January 10, 2015
Archbishop Commented – II
The Archbishop wished Rome not himself to approve, Rather that Rome for the Church’s good would move.
Before leaving Archbishop Lefebvre’s realistic remarks of 1991 (cf. the last two EC’s), let us comment further, in the hope of helping Catholics to keep their balance between scorning authority in the name of truth and belittling truth for the sake of authority. For ever since the churchmen of Vatican II (1962–1965) put their full authority behind the Church Revolution (religious liberty, collegial equality and ecumenical fraternity ), Catholics have been thrown off balance: when Authority tramples upon Truth, how indeed is one to maintain one’s respect for both?
Now in the tormented aftermath of Vatican II, who can be said to have borne fruits comparable to that preservation of Catholic doctrine, Mass and sacraments for which the Archbishop was mainly (albeit not solely) responsible? In which case, the balance that he himself struck between Truth and Authority must be especially deserving of consideration.

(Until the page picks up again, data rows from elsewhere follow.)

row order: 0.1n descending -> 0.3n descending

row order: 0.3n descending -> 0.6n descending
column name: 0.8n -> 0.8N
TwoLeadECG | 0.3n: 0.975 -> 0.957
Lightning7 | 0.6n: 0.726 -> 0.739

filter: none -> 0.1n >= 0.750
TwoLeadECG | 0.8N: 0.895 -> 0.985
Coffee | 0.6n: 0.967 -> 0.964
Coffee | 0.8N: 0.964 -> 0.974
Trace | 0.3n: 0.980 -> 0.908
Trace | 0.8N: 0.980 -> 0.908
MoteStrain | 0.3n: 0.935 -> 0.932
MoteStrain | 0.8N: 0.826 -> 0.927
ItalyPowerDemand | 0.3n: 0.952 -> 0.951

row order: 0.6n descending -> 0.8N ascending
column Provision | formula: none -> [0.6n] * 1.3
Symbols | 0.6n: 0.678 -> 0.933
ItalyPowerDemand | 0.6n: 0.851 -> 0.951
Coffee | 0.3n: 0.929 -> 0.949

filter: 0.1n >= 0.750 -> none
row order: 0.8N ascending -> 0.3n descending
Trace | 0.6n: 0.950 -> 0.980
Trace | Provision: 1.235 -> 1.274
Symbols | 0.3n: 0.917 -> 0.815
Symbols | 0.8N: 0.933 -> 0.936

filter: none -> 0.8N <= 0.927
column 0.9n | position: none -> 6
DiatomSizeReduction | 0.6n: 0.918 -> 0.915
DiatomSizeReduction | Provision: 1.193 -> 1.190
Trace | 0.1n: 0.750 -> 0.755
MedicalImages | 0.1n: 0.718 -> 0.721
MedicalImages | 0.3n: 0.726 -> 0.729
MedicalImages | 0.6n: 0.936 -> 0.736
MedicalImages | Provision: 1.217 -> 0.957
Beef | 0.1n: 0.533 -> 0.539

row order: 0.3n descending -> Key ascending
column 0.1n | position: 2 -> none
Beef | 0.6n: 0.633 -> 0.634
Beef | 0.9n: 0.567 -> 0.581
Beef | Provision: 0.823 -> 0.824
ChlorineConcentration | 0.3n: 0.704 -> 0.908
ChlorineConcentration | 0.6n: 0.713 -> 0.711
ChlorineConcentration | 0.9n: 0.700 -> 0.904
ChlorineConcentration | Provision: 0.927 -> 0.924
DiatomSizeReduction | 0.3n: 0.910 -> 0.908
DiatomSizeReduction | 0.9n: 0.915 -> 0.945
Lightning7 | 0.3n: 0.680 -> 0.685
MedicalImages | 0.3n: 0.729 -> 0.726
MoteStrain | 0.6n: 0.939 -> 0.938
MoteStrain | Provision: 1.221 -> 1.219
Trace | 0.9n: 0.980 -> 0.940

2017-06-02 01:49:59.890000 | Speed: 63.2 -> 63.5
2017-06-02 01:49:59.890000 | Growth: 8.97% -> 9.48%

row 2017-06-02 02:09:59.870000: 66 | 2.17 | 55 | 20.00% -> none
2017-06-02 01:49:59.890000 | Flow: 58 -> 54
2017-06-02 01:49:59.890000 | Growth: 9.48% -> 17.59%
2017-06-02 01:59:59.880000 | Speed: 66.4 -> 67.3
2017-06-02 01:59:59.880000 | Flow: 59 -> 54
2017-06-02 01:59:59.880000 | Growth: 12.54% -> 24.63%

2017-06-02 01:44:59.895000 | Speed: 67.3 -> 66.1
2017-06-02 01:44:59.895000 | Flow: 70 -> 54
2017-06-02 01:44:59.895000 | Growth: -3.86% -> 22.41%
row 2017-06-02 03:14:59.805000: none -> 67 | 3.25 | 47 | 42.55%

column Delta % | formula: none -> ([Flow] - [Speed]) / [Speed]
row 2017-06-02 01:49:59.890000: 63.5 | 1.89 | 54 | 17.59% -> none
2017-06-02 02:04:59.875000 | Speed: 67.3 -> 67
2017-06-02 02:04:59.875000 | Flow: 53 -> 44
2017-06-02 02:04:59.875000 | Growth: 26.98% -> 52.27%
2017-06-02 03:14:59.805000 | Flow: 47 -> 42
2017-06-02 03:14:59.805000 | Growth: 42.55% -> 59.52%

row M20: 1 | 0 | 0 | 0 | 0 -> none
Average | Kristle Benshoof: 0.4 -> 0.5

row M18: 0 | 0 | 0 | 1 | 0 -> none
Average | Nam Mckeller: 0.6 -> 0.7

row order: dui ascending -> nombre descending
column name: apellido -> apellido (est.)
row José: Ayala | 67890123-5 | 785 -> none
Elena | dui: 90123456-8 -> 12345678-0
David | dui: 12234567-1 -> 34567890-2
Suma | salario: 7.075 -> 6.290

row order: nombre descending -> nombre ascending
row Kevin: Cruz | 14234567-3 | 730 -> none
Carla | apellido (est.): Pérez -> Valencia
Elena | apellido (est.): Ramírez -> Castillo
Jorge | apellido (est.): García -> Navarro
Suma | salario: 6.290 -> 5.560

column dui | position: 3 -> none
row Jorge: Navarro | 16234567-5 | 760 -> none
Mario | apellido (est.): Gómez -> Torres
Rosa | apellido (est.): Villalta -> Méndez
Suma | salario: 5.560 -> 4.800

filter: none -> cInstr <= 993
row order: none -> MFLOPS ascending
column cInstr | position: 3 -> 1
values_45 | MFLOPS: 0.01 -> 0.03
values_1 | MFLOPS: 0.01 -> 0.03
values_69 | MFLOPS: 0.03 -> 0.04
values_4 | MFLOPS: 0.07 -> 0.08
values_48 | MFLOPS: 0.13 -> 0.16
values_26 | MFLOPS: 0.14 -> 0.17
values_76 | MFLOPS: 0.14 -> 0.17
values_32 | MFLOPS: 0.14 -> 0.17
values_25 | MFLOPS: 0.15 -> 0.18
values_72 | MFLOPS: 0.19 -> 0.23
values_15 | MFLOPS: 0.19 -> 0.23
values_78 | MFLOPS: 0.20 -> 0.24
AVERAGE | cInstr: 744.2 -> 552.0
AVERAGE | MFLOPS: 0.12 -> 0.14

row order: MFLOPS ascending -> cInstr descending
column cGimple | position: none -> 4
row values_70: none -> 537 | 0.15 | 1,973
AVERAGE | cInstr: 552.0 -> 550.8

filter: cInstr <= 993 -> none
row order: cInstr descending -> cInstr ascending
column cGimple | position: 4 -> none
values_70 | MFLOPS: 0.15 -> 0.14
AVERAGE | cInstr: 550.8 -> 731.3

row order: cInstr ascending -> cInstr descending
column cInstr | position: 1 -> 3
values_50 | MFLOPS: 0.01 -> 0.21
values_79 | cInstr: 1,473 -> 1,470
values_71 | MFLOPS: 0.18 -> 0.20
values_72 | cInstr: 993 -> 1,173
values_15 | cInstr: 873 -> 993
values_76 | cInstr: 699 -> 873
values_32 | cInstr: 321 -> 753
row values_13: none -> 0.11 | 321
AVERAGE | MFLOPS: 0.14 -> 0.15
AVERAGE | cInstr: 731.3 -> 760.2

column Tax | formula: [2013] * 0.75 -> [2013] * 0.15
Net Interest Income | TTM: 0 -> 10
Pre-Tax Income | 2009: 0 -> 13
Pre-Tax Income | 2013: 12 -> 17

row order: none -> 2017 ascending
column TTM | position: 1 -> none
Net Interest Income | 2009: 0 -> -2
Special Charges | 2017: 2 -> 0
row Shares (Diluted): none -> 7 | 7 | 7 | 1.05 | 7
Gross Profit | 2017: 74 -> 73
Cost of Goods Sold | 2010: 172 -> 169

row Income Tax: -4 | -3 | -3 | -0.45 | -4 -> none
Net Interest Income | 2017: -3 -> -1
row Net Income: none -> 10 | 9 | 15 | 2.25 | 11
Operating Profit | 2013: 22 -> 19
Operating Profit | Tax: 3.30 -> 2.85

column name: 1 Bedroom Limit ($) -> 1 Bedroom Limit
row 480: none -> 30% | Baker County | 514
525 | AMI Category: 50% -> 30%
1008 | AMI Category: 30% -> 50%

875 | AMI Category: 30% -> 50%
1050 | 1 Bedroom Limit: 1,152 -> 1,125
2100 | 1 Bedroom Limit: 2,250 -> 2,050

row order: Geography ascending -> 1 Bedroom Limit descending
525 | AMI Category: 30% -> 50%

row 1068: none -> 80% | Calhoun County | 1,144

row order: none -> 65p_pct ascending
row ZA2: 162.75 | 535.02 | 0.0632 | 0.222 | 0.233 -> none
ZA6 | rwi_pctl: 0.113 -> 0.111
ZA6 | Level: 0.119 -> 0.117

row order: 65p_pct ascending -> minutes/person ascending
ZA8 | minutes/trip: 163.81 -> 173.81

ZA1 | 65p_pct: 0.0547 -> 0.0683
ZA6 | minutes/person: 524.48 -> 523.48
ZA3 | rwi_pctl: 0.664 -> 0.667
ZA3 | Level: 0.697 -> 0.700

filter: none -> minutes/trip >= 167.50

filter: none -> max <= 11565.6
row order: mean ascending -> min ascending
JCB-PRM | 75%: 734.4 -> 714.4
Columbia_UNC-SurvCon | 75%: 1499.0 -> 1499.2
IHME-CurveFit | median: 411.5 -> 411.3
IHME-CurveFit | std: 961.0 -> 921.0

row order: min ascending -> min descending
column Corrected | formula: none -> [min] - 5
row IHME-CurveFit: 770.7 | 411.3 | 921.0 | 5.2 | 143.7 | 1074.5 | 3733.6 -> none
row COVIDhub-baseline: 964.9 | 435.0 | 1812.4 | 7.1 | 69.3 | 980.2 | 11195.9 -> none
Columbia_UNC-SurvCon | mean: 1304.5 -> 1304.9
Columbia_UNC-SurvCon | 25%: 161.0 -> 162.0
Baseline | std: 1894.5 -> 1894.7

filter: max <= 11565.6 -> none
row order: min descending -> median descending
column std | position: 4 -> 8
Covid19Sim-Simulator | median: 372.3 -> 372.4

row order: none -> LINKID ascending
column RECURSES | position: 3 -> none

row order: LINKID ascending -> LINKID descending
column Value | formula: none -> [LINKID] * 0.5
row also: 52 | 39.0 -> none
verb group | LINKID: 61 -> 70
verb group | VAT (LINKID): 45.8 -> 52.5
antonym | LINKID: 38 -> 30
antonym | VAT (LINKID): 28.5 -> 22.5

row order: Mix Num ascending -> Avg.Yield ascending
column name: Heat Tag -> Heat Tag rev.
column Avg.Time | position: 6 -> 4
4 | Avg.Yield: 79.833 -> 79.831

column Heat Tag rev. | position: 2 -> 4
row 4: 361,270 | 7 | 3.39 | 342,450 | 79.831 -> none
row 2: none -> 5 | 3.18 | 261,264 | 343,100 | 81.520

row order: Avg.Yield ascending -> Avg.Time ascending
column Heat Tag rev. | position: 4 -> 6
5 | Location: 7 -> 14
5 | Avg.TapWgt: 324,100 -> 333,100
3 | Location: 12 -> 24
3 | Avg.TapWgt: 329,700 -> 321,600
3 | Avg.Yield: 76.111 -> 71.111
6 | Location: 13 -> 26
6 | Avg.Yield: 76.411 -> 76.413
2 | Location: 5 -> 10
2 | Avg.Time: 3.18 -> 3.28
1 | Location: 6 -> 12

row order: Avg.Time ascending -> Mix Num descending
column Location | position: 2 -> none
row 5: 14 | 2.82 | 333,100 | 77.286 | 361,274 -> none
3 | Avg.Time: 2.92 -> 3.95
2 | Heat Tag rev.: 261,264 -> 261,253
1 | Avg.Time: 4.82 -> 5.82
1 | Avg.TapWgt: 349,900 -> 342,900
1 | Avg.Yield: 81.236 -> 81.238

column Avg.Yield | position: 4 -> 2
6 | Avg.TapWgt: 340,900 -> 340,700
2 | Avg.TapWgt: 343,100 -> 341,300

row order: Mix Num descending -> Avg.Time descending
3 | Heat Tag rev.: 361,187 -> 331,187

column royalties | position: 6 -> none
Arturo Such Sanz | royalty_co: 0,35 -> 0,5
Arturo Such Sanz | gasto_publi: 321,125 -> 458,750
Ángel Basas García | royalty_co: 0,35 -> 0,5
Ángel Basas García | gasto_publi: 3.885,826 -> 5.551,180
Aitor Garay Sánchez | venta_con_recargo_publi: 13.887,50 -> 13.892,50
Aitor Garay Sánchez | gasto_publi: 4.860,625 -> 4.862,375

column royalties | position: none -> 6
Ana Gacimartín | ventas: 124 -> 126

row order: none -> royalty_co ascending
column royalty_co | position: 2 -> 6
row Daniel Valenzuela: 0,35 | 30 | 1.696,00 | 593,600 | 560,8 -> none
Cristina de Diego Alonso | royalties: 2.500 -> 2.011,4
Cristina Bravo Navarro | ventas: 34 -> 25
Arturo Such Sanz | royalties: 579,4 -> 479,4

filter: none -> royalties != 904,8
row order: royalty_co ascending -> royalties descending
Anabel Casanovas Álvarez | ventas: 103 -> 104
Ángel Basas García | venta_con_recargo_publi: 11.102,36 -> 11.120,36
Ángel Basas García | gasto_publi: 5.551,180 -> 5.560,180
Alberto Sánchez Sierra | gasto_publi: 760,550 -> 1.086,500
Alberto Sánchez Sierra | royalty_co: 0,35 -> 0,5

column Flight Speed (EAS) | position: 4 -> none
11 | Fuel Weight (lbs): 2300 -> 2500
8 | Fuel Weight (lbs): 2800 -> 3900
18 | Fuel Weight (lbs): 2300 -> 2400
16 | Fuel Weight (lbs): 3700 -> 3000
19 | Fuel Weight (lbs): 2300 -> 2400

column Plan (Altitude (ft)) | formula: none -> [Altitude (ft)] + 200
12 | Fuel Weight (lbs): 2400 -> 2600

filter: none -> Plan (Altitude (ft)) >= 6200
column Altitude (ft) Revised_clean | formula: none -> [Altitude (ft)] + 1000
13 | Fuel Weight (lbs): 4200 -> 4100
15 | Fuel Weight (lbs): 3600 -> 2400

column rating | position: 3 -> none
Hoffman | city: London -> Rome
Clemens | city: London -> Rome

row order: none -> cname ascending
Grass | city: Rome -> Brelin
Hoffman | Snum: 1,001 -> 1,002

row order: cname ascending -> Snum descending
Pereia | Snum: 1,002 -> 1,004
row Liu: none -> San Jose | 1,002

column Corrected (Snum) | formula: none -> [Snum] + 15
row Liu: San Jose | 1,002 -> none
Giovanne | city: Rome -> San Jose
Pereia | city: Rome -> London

Firstly, let us consider a simple observation of the Archbishop on authority: “Now we have the tyranny of authority because there are no more rules from the past.” Amongst human beings all with original sin, truth needs authority to back it, because it is a Jeffersonian illusion that truth thrown into the market-place will prevail all on its own without a disaster being necessary to teach reality. Authority is to truth as means to end, not end to means. It is Catholic faith which saves, and that Faith lies in a series of truths, not in authority. Those truths are so much the substance and purpose of Catholic Authority that when it is cut loose from them, as by Vatican II, then it is cut adrift until the first tyrant to lay hands on it bends it to his will. The tyranny of Paul VI followed naturally on the Council, just as by pursuing approval from the champions of the same Council, the leadership of the Society of St Pius X has likewise behaved itself tyranically in recent years. Contrast how the Archbishop built up his authority over Tradition by serving the truth.
A second remark of his from 1991 deserving of further comment is where he said that when in 1988 he tried to reach an agreement with Rome by means of his Protocol of May 5, “I think I can say that I went even further than I should have.” Indeed that Protocol lays itself open to criticism on important points, so here is the Archbishop himself admitting that he momentarily lost his balance, tilting briefly in favour of Rome’s authority and against Tradition’s truth. But he tilted only briefly, because as is well-known, on the very next morning he repudiated the Protocol, and he never again wavered until his death, so that from then on nobody could say either that he had not done all he could to reach agreement with Authority, or that it is an easy thing to get the balance always right between Truth and Authority.
A third remark throws l ight on his motivation in seeking from 1975 to 1988 some agreement with Roman Authority. Judging his motives by their own, his successors at the head of the SSPX talk as though he was always seeking its canonical regularisation. But he explained the Protocol as follows: “I hoped until the last minute that in Rome we would witness a little bit of loyalty.” In other words he was always pursuing the good of the Faith, and he never honoured Authority for anything other than for the sake of the Truth. Can as much be said for his successors?